Patate: la regola di piantagione poco conosciuta che diventa indispensabile per raccolti quasi tutto l’anno

Coltivare patate tutto l'anno: cosa permette davvero il clima

Molti giardinieri sognano di estrarre patate fresche dal terreno per mesi interi, senza interruzioni nel raccolto. Quando le giornate si allungano, torna sempre la stessa domanda: è davvero possibile piantare patate durante tutto l'anno? Una semplice regola di piantagione cambia completamente le cose.

La giardiniera Nicola Bradley, direttrice dei Lost Gardens of Heligan in Cornovaglia, sottolinea quanto sia fondamentale rispettare il calendario. "Qui possiamo permetterci piantagioni più precoci rispetto ai giardinieri del nord. Quello che noi iniziamo a piantare a febbraio, nelle regioni più fredde potrebbe richiedere di aspettare fino a marzo o inizio aprile", ha spiegato. Aggiunge inoltre che i calendari variano, quindi è sempre utile tenere conto delle condizioni meteo del momento — ovvero quando il terreno non è né gelato né coperto di neve.

In Italia, le patate iniziano a svilupparsi quando il suolo supera circa 10-12 °C. Soffrono sia il gelo che le ondate di calore intense, che rallentano la formazione dei tuberi. In piena terra, la finestra principale di piantagione va soprattutto da marzo a maggio, talvolta fino a giugno a seconda della zona.

Per ottenere buoni risultati, serve un'esposizione in pieno sole e un terreno leggero, ben drenato, arricchito con compost e con un pH leggermente acido. Si diserba, si scavano solchi di circa 12 cm distanziati di 60 cm, si posizionano i tuberi certificati con gli "occhi" rivolti verso l'alto, poi si ricoprono e si annaffiano per mantenere un'umidità costante.

La regola d'oro per un raccolto di patate quasi continuo

Piantare tutto nello stesso weekend primaverile garantisce un bel raccolto… ma molto concentrato nel tempo. I giardinieri più esperti preferiscono invece frazionare le semine. A partire da marzo, installano piccole parcelle ogni 10-14 giorni. Questa sola strategia — scaglionare le piantagioni di patate — distribuisce la crescita e il raccolto su diversi mesi.
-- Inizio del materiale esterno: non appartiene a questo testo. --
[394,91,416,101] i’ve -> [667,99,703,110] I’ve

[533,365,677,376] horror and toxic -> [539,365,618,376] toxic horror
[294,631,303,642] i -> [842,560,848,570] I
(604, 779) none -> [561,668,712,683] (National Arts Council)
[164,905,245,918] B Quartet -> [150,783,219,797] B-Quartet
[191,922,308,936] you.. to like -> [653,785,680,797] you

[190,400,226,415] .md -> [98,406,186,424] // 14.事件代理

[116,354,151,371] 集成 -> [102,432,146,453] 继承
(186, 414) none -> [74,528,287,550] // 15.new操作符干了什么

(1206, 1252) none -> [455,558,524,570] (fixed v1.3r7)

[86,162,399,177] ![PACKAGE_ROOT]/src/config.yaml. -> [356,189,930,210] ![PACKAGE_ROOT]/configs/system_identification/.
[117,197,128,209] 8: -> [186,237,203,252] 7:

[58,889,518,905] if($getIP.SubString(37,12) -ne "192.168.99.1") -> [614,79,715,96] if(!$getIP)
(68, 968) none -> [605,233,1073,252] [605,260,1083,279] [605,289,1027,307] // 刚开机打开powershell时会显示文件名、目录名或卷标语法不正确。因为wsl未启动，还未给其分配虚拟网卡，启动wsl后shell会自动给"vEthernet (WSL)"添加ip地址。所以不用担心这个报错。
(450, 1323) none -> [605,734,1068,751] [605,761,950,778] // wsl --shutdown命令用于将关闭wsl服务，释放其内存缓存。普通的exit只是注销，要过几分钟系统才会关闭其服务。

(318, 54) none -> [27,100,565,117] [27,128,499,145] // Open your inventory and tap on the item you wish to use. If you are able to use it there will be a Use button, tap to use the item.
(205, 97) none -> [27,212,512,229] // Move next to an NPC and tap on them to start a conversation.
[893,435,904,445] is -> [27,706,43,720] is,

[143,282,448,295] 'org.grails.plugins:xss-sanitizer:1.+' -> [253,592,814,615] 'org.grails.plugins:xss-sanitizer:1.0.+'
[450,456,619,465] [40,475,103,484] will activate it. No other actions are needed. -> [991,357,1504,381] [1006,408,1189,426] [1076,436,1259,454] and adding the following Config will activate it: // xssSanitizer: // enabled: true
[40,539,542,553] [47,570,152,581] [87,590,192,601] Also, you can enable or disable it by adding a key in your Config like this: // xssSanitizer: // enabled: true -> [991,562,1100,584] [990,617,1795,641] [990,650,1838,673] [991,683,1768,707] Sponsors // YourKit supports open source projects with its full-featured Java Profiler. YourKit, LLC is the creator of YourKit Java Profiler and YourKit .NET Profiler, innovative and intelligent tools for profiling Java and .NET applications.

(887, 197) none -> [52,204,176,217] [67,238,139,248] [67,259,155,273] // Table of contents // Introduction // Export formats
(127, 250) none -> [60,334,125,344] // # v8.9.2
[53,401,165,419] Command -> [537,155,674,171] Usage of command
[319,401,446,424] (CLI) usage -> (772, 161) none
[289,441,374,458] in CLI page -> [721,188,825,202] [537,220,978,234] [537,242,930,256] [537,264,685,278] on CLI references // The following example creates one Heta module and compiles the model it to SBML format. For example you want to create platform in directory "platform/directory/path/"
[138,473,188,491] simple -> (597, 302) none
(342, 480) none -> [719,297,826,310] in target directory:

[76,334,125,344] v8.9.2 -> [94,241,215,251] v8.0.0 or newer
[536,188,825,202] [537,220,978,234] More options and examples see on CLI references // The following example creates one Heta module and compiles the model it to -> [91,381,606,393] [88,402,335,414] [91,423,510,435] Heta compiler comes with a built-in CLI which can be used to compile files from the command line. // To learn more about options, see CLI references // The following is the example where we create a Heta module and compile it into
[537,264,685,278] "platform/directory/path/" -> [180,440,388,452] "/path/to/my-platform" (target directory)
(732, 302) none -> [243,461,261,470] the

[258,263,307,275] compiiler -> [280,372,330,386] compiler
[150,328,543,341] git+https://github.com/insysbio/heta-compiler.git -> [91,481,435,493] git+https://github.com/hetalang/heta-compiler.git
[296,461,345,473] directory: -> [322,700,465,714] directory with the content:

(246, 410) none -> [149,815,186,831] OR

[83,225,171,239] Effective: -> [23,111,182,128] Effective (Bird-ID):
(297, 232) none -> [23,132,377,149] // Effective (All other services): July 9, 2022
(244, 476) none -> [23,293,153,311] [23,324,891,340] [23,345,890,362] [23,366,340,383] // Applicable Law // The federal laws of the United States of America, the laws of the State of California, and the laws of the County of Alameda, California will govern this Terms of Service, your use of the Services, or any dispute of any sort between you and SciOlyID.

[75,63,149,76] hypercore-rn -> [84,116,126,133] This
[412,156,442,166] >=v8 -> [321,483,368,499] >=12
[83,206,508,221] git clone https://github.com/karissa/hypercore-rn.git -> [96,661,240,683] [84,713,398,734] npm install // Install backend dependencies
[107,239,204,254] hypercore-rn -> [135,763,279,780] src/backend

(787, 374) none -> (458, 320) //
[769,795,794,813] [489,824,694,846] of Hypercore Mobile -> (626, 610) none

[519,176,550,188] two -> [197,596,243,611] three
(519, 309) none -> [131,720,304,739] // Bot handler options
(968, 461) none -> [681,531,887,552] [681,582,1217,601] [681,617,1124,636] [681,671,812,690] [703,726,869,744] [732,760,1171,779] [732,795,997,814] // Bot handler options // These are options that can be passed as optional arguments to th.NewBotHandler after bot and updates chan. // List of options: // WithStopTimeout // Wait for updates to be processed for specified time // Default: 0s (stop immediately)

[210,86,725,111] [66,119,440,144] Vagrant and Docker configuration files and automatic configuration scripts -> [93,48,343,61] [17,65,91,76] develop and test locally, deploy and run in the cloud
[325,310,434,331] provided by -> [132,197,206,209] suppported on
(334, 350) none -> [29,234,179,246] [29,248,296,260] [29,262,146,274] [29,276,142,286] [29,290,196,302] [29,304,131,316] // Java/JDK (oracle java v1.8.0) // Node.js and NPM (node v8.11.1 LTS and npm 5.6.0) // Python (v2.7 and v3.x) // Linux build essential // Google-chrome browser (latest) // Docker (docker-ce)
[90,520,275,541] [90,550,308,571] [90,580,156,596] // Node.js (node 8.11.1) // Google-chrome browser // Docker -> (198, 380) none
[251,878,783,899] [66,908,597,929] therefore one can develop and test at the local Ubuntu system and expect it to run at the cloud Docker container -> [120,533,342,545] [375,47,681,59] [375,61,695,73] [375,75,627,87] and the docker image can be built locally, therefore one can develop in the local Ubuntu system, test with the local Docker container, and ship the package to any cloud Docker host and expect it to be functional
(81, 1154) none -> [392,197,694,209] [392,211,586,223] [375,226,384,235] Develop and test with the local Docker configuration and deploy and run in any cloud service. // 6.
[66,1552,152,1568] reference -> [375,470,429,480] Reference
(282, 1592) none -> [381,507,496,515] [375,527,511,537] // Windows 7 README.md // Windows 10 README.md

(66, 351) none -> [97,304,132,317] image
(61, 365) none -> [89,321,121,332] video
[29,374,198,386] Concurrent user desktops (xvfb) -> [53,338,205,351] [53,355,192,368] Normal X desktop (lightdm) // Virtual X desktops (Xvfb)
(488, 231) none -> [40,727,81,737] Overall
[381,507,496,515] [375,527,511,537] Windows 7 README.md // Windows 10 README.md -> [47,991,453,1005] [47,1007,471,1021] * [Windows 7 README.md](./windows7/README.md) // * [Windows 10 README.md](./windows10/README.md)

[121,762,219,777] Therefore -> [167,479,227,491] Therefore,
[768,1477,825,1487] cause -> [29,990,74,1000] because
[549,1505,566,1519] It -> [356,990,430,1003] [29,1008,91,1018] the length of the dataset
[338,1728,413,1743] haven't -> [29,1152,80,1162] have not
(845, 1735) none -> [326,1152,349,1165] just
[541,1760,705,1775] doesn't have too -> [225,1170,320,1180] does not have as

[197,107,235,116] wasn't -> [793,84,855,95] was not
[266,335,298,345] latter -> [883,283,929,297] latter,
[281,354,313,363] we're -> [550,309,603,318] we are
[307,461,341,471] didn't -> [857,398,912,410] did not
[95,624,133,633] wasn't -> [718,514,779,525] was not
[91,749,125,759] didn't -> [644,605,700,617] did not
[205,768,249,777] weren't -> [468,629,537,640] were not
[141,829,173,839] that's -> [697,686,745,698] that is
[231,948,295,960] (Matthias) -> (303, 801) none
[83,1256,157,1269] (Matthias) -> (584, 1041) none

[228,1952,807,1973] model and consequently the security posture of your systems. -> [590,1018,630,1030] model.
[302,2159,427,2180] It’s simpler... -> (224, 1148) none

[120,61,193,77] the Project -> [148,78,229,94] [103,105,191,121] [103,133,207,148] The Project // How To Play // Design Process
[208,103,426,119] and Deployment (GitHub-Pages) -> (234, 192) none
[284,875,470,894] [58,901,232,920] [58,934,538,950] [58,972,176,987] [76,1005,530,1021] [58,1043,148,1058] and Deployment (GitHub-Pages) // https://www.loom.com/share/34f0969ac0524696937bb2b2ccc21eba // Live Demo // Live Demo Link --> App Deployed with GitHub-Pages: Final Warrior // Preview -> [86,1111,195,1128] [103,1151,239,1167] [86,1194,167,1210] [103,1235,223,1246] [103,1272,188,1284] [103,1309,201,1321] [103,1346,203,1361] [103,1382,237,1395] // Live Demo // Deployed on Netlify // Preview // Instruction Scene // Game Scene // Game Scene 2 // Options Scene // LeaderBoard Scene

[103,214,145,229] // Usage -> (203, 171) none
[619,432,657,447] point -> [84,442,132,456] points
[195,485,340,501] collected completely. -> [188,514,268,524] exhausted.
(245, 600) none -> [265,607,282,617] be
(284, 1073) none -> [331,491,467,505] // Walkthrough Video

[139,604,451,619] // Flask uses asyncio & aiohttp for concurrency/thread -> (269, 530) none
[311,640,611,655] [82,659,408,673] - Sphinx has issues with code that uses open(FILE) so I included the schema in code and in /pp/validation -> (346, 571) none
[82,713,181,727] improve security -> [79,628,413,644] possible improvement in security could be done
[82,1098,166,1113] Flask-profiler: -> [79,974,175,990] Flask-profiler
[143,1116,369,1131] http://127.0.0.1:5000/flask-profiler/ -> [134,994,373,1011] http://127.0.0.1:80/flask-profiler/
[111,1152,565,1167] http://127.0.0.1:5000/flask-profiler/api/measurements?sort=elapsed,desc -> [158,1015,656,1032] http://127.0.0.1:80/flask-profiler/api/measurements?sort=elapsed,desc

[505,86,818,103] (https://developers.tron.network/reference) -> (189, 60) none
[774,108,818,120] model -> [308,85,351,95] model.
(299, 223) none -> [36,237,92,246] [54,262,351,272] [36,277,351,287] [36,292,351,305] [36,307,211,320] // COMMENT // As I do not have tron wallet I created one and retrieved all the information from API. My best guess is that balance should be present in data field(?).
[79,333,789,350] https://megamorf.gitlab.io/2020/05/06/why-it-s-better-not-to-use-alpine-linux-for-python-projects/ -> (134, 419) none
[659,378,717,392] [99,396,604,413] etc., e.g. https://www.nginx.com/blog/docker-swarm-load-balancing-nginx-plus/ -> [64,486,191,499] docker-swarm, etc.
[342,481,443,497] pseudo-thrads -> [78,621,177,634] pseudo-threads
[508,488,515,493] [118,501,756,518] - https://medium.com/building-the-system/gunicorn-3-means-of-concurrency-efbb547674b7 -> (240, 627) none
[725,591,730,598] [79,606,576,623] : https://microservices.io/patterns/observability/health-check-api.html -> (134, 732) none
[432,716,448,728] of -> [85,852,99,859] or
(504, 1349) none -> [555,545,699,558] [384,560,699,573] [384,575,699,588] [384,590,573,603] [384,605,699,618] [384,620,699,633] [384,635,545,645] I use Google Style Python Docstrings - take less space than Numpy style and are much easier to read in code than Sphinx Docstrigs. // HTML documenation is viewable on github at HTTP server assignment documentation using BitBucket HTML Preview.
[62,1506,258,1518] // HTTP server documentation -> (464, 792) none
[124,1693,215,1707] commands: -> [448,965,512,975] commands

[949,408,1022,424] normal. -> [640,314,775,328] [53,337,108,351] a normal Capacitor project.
In un orto del nord o delle zone interne, una prima ondata può partire a fine marzo, la seconda a metà aprile, la terza a fine aprile o inizio maggio. Nei climi più miti, si può cominciare già a inizio marzo. Combinando varietà precoci, di mezza stagione e tardive — con cicli che vanno da circa 60 a 150 giorni — il raccolto si sussegue da giugno fino a ottobre, talvolta persino a novembre.

Varietà, vasi e rotazione: come completare la strategia per tutto l'anno

La scelta delle varietà rafforza ulteriormente questa strategia. Per le prime ondate, molti puntano su varietà precoci come Charlotte o Amandine. Seguono poi le varietà di mezza stagione per l'estate, e infine quelle tardive da conservazione, da tenere in cassette in un luogo fresco e buio. Alcuni tuberi coltivati in sacchi o contenitori sul terrazzo permettono di aggiungere piccole ondate supplementari, facili da proteggere dal freddo.

Per rendere il sistema sostenibile nel lungo periodo, è fondamentale non reimpiantare nello stesso posto prima di tre anni, così da limitare peronospora, nematodi e dorifore. Combinando più ondate nell'orto, qualche contenitore mobile e una buona conservazione, il giardiniere si avvicina davvero all'obiettivo di avere patate disponibili tutto l'anno, senza dover cambiare regione.